Images pédophiles : du virtuel au réel

Magali Teillard Dirat, psychologue clinicienne au Centre Ressources pour Intervenants auprès d’Auteurs de Violences Sexuelles (CRIAVS) Languedoc-Roussillon et au CHRU de Montpellier :

On a tendance à minimiser, à banaliser, en disant « Ce ne sont que des images ». Il ne faut pas oublier que derrière il y a des enfants. C’est exactement la même chose que dans la réalité. Le virtuel, ce n’est pas opposé à la réalité. Ce sont juste deux choses différentes et on a tendance à différencier virtuel et non pas réel mais actuel. C’est-à-dire que le virtuel, c’est quelque chose qu’on peut voir, c’est votre imaginaire, c’est ce que vous allez imaginer, c’est votre fantasme.
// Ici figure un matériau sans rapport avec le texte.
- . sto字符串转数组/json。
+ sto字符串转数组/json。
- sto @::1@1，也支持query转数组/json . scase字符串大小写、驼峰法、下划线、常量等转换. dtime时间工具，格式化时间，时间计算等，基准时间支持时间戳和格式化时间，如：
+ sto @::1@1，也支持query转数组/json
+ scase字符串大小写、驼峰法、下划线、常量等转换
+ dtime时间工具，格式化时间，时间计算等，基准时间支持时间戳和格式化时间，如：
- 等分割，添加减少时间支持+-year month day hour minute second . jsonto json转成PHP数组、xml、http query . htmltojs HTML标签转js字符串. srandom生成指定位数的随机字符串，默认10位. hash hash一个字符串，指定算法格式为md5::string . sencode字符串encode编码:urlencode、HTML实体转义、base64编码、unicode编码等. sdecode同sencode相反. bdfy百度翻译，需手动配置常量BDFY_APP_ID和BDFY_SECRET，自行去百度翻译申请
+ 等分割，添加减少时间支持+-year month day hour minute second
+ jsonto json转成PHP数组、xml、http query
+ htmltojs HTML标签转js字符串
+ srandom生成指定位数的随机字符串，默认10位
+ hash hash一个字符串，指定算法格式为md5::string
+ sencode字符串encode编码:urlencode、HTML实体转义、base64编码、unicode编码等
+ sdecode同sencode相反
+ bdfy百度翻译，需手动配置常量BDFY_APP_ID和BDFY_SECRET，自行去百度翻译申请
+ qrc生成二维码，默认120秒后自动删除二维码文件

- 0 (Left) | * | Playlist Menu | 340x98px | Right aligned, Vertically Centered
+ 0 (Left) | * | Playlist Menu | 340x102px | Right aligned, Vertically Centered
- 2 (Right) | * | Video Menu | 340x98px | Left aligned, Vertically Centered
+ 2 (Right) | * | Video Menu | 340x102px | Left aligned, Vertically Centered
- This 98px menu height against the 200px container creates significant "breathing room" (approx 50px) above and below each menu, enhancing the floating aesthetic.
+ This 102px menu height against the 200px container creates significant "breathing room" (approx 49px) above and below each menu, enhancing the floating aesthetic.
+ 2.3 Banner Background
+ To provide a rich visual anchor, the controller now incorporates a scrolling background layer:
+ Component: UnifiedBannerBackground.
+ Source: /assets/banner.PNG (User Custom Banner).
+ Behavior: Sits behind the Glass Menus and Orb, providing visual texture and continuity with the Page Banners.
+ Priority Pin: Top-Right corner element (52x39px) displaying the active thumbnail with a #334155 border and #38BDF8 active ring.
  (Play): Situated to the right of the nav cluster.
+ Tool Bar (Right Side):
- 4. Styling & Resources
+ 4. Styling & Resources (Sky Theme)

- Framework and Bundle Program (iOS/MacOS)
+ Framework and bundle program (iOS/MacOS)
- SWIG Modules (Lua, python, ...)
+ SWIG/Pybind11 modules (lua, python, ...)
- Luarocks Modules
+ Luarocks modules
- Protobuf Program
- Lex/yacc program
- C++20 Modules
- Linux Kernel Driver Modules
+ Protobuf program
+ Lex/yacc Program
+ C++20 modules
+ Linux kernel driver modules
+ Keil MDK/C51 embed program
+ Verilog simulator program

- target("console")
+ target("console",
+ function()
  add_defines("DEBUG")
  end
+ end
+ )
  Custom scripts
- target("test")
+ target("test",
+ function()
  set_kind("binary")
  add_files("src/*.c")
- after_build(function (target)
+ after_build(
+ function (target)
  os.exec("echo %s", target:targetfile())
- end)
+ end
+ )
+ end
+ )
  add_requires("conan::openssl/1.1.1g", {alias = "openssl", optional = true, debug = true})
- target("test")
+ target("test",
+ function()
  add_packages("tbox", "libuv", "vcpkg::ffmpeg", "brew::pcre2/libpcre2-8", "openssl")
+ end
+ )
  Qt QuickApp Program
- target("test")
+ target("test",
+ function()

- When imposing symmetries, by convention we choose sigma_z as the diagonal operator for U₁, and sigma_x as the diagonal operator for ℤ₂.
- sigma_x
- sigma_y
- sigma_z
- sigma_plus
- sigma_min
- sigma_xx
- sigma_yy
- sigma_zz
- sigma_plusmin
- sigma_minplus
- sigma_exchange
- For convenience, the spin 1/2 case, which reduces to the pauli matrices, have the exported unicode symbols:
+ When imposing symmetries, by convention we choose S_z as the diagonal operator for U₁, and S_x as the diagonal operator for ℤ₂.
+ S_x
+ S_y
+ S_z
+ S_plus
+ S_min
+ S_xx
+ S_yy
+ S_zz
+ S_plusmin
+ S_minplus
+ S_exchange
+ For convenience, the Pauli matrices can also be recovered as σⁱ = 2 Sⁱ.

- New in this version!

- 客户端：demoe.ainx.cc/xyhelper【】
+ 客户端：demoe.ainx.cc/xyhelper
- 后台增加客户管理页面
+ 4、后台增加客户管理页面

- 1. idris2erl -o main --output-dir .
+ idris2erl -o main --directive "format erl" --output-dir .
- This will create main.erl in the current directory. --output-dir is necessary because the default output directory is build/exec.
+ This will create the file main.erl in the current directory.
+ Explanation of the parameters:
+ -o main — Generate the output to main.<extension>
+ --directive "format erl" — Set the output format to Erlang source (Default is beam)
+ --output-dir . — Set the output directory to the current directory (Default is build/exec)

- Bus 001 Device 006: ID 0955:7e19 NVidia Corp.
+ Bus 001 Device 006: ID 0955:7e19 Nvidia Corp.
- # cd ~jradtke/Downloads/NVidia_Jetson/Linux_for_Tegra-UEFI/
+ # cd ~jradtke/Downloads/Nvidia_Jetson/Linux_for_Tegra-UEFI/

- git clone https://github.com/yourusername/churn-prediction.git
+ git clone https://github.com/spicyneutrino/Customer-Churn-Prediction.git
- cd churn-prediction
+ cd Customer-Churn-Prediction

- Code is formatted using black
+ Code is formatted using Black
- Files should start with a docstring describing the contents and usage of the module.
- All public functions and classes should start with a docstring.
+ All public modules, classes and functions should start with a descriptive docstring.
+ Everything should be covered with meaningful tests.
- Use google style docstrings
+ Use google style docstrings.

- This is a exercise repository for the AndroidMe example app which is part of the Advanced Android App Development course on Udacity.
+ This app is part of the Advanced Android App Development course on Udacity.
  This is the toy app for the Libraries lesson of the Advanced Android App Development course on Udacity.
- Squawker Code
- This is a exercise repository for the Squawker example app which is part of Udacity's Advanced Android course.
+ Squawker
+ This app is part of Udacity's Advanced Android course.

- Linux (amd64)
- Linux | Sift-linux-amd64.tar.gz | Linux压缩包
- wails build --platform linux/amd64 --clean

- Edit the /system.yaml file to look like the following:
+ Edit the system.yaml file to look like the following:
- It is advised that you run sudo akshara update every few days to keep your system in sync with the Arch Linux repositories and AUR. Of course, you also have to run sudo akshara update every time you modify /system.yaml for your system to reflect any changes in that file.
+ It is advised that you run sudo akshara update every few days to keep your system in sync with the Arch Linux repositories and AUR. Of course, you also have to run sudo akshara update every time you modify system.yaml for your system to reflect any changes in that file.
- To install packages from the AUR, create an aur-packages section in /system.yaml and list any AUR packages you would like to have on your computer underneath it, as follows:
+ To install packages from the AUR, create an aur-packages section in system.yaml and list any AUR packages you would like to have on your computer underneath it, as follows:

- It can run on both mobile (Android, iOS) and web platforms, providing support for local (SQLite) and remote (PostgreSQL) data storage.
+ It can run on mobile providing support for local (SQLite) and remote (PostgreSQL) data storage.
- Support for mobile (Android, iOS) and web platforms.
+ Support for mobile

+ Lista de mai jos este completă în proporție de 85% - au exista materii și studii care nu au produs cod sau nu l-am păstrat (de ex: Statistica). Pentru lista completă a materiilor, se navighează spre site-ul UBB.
Donc, là, le virtuel numérique, on peut imaginer, c’est le fantasme numérique de ce monsieur – ou de cette femme, parce qu’il peut y avoir aussi des femmes, et donc, c’est leur fantasme à eux. Ça ne veut pas dire que ce n’est pas réel. C’est juste que ce n’est pas actuel, pour l’instant. Ça va pouvoir devenir, à un moment donné, réel. Et les personnes qui téléchargent aujourd’hui, ne sont pas à l’abri d’avoir, un jour, des rapports sexuels avec un enfant, dans la réalité. D’ailleurs, ça va le favoriser, forcément. On imagine bien que ça va leur amener une sorte de banalisation au niveau de la sexualité infantile. À force de voir toutes ces images, on se dit « Oui, ça doit pouvoir se faire aussi avec les enfants, d’ailleurs ils ont l’air d’apprécier ça, ils sont plutôt souriants, ils ont l’air d’aimer ça ». Donc, ça vient justifier ce que l’adulte recherche quand il regarde ces images. C’est que l’enfant a bien une sexualité, qu’il existe une sexualité infantile, qui est possible avec l’adulte, et donc ça va pouvoir venir justifier ces actes, qui vont pouvoir passer dans le réel.

Ça peut inciter à un passage à l’acte ?

Ça peut tout à fait inciter à un passage à l’acte. C’est comme n’importe quelles images, vous allez finir par penser, à force d’être dans le virtuel, que ça peut être réel. Et que du coup, dans un moment de fragilité… Vous vous mettez quand même des barrières. Vous regardez un film, à la télévision, même s’il est violent, pour autant, vous n’allez pas sortir et tuer tout le monde. Même quand vous regardez beaucoup de films violents. Ça, c’est réel. Sauf qu’il y a quand même des limites, au niveau psychique, qui vont être franchies à un moment donné, à un moment donné où vous êtes un peu fragiles, où vous allez franchir ces limites. La personne qui télécharge peut rester dans ce monde virtuel pendant un moment. On a même des patients qui restent des années dedans, mais qui, pour autant, restent fragiles sur la question. La question de la dangerosité, quand même, n’est pas à exclure. Je ne vais pas dire que tous les sujets qui téléchargent vont, un jour, passer à l’acte. Mais, en tout cas, ils auront quand même plus de chance de passer à l’acte qu’une personne qui n’a pas téléchargé d’images pédopornographiques, ça c’est clair. Et ça peut effectivement venir justifier les fantasmes déviants: à force de voir toutes ces images, à un moment donné, on a du mal à faire la séparation entre virtuel et réel. C’est ça, le problème.